Было больно видеть, что сделало время с этой когда-то умной и сердечной женщиной. Из верной подруги, поддерживавшей Мону в трудное для нее время, она превратилась в скандальную и вечно недовольную старушенцию. На старости лет она заработала астму и в какой-то мере сама превратилась в эту болезнь. Она так и представлялась временному персоналу, выходившему летом на подмену, — «Астма». В последнее время у нее к тому же стало развиваться слабоумие, развязавшее ей язык. Невероятная смесь из божественных откровений, сюжетов мыльных опер и реальных эпизодов прошлого текла из ее рта непрекращающимся потоком разной степени прозрачности.

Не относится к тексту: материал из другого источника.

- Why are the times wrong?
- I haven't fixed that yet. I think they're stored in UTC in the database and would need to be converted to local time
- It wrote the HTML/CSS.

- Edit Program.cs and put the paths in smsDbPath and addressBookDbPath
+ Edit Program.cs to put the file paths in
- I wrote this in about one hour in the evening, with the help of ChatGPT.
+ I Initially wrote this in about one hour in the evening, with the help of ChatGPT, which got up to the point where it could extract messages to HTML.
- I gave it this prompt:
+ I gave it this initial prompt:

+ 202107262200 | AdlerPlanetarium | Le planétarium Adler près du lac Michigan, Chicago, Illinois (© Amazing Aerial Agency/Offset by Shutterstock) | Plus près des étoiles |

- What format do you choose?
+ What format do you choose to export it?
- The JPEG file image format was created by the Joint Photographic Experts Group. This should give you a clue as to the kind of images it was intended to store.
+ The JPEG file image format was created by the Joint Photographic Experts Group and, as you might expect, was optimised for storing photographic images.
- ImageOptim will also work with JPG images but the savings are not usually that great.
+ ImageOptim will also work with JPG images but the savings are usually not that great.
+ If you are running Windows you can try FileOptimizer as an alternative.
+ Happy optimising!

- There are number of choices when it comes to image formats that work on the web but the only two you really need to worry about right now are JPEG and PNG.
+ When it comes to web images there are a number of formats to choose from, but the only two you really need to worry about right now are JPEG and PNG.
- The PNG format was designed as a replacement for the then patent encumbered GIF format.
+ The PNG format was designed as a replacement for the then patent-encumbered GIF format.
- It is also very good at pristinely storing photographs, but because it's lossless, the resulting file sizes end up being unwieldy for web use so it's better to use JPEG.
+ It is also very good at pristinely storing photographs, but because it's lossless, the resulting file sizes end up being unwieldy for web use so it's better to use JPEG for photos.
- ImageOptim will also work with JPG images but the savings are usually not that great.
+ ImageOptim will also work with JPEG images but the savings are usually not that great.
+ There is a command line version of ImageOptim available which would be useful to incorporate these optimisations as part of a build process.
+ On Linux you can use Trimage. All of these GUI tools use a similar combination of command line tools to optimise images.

Свея стала намекать на ребенка, мальчика, которого Мона родила в пятнадцать лет. «Ибо младенец родился нам — Сын дан нам» — и кивала на Мону. Это было неприятно, но сердиться на нее было невозможно. Ведь куда бы Мона делась со своим новорожденным сыном, если бы не Свея? Грудь болела, кровотечению не было конца. Новорожденный Арне смотрел на нее с упреком и кричал не переставая. У нее не хватало молока. Она была негодная мать. Младенец орал до красноты и пинал ее своими потными ножками. Чтобы наказать его, она не меняла ему пеленки. Это ведь так противно! Она видела, что он ненавидит ее. Он неотрывно смотрел на нее своими злыми маленькими глазками и изводил ее криком, краснолицый, морщинистый уродец. Она крепко держала его в руках, чтобы показать, кто главный. Чаша терпения переполнилась, когда Ансельм не смог спать из-за криков младенца по ночам. Смотри у меня, чтобы ребенок не пикнул, черт тебя дери. Она носила Арне взад-вперед по саду, качала и трясла его, ее тошнило от усталости. Негодная! Ярость овладела ее ладонями. И случилось то, что не должно было случиться. Она его ударила. Он кричал, и она его била, вместо того чтобы понять его. Пусть слушается, пусть ведет себя как положено.

Когда они пришли в детскую поликлинику, медсестра Свея заинтересовалась синяками на тельце ребенка и догадалась, в чем дело. И стала приглядывать за этой юной матерью, которой приходилось в одиночку, без помощи мамы или бабушки, выхаживать малыша. Ансельм, эгоцентричный алкаш, тоже был не помощник. Сама Свея замуж не вышла, она жила ради своего призвания. Мужчина ей был не нужен, эту потребность вполне можно утолить тайком в одиночестве, но иногда ей не хватало ребенка. И так вышло, что на несколько месяцев Мона переехала к Свее, и они помогали друг другу — Свея ей с ребенком, а Мона Свее — по хозяйству.

Из двенадцатой палаты донесся звонок, и Мона очнулась. Едва она открыла дверь, как ее встретил радостный смех Маргит. Из раковины текла через край мыльная пена. Руки Маргит были в ней по локоть. Иногда она хлопала в ладоши, и пена разлеталась во все стороны. Свея сидела выпрямившись на своей постели и испуганно смотрела на происходящее.

— Она стирает мою одежду. Это мое платье, мои носки и трусы, — зашептала она.

Мона шагнула к Маргит и заглянула в раковину. Там было все вместе: и белье, и посуда. Мона вытащила из пены две кофейные чашки, тарелку, вилку, белье Свеи, наволочку и тюбик крема. Маргит по-прежнему веселилась. Мона попыталась навести порядок. Белье Свеи она прополоскала и повесила на батарею. Маргит уже успела завесить весь торшер толстыми синтетическими больничными носками. Мона попыталась успокоить Свею, но это мало помогло. Свея больше не чувствовала себя в безопасности. Ей больше не будет ни минуты покоя, пока она находится в одной палате с этой сумасшедшей. Если такое могло случиться с ее собственной одеждой, то, значит, тут вообще может произойти все что угодно, решила она и принялась громко кричать. И вскоре стала задыхаться. Мона положила руку ей на плечо и осторожно погладила.